The first night we made love, she bit her lip. It was nothing serious, really; we had just gotten down to our underwear (I hadn't seen a bra up close in years and hers was frayed at the edges, but that was okay, it accented her daring nature) when I inadvertently tickled her somehow and she bumped her chin against my shoulder and that's how it happened. I paused apologetically. At first she wanted to keep going but then she asked me to look at it, pulling the flap of pink skin down and making a face like a large-mouthed bass. I had to put my glasses on (the ugly, horn-rimmed ones; the only pair I own) to peer in at the cut, which was oozing a tiny dab of blood.

“I think it's okay,” I said, “but maybe we should go into the bathroom to be sure.” She thought that was a good idea, and after a close inspection, agreed that the injury was of little significance.

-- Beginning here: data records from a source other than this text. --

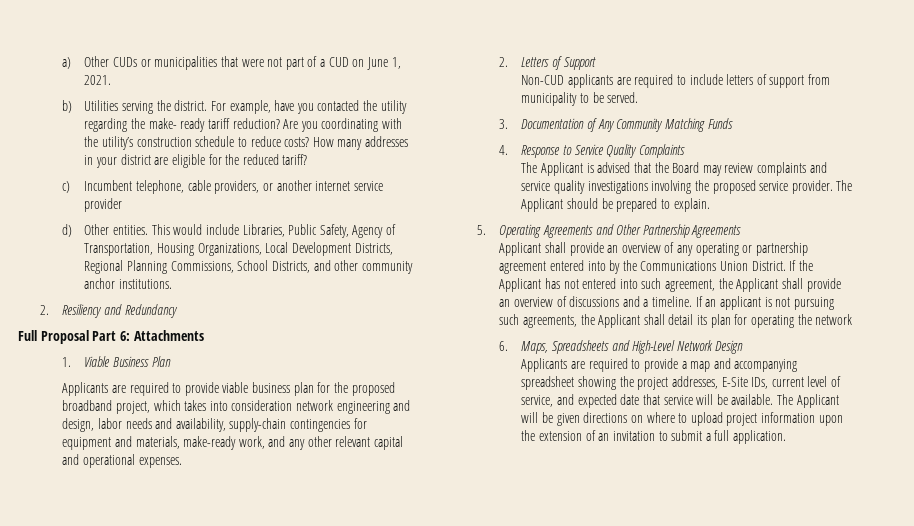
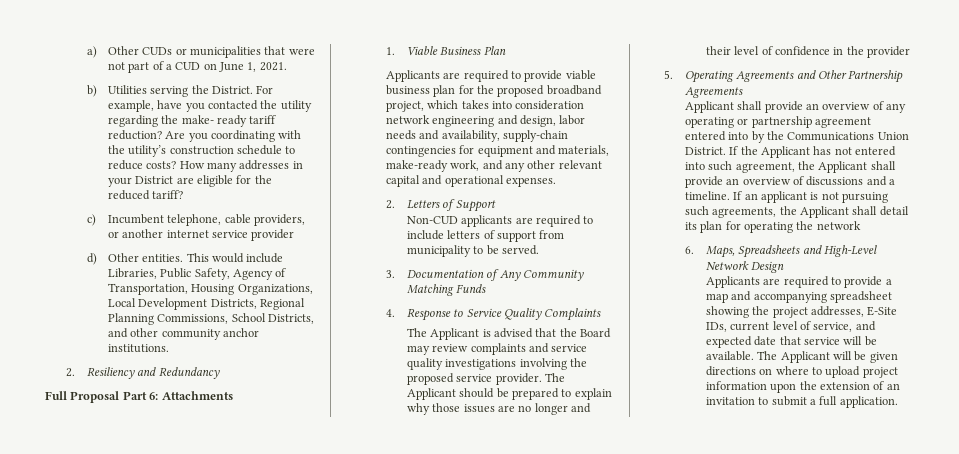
- b) Utilities serving the district.
+ b) Utilities serving the District.
- How many addresses in your district are eligible for the reduced tariff?
+ How many addresses in your District are eligible for the reduced tariff?
- The Applicant should be prepared to explain.
+ The Applicant should be prepared to explain why those issues are no longer and their level of confidence in the provider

“It still stings, though,” she said. I offered her a band-aid but she turned it down. We decided to finish our lovemaking without the kissing. It was tough but we managed.

* * * * *

The next time, we were at my place, and I was a bit more prepared, a bit more wary of my own awkward physical bearing (I was still out of practice, after all). I wanted to prevent the occurrence of a similar incident. While licking one of my nipples, she accidentally knocked a hardcover copy of Anna Karenina off the coffee table and it landed with an unpleasant thud on my big toe.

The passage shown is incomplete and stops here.